>>

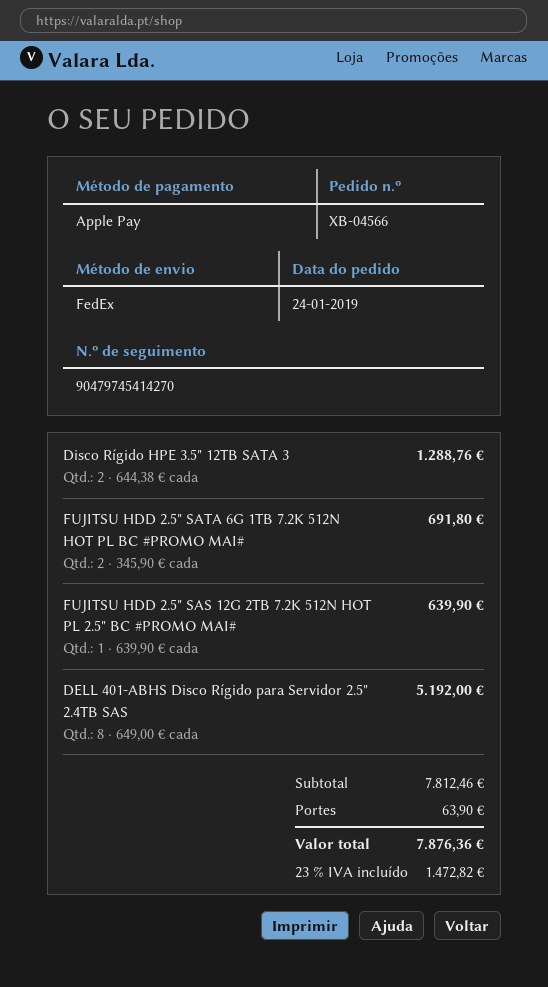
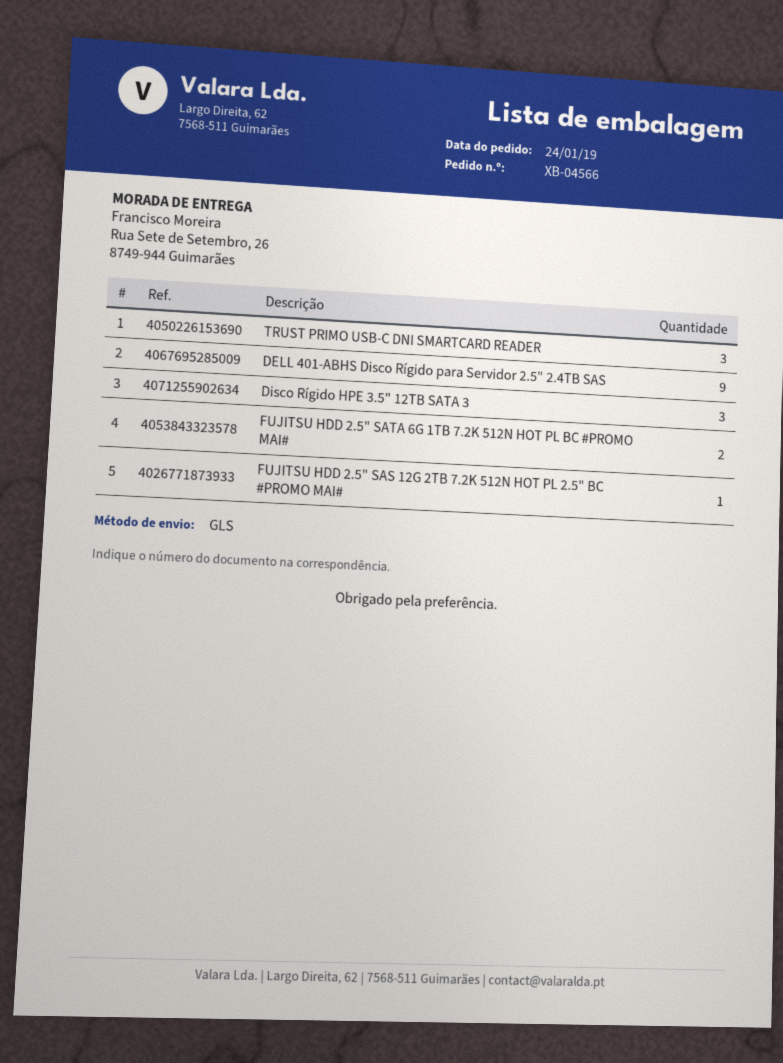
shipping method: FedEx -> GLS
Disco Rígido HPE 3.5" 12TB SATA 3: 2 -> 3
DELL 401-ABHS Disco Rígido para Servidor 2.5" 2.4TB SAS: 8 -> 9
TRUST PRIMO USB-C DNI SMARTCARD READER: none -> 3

<<
>>

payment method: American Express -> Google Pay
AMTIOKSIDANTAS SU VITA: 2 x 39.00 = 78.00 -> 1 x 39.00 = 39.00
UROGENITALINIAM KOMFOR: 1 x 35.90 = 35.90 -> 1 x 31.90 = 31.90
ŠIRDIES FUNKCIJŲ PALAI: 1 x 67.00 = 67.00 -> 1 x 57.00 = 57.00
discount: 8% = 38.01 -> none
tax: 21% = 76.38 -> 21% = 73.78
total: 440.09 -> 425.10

<<

From the records above, extract exactly and only the lines that begin at the line with "ŠIRDIES FUNKCIJŲ PALAI: 1" and stop after the line with "total: 440.09 -> 425.10".

ŠIRDIES FUNKCIJŲ PALAI: 1 x 67.00 = 67.00 -> 1 x 57.00 = 57.00
discount: 8% = 38.01 -> none
tax: 21% = 76.38 -> 21% = 73.78
total: 440.09 -> 425.10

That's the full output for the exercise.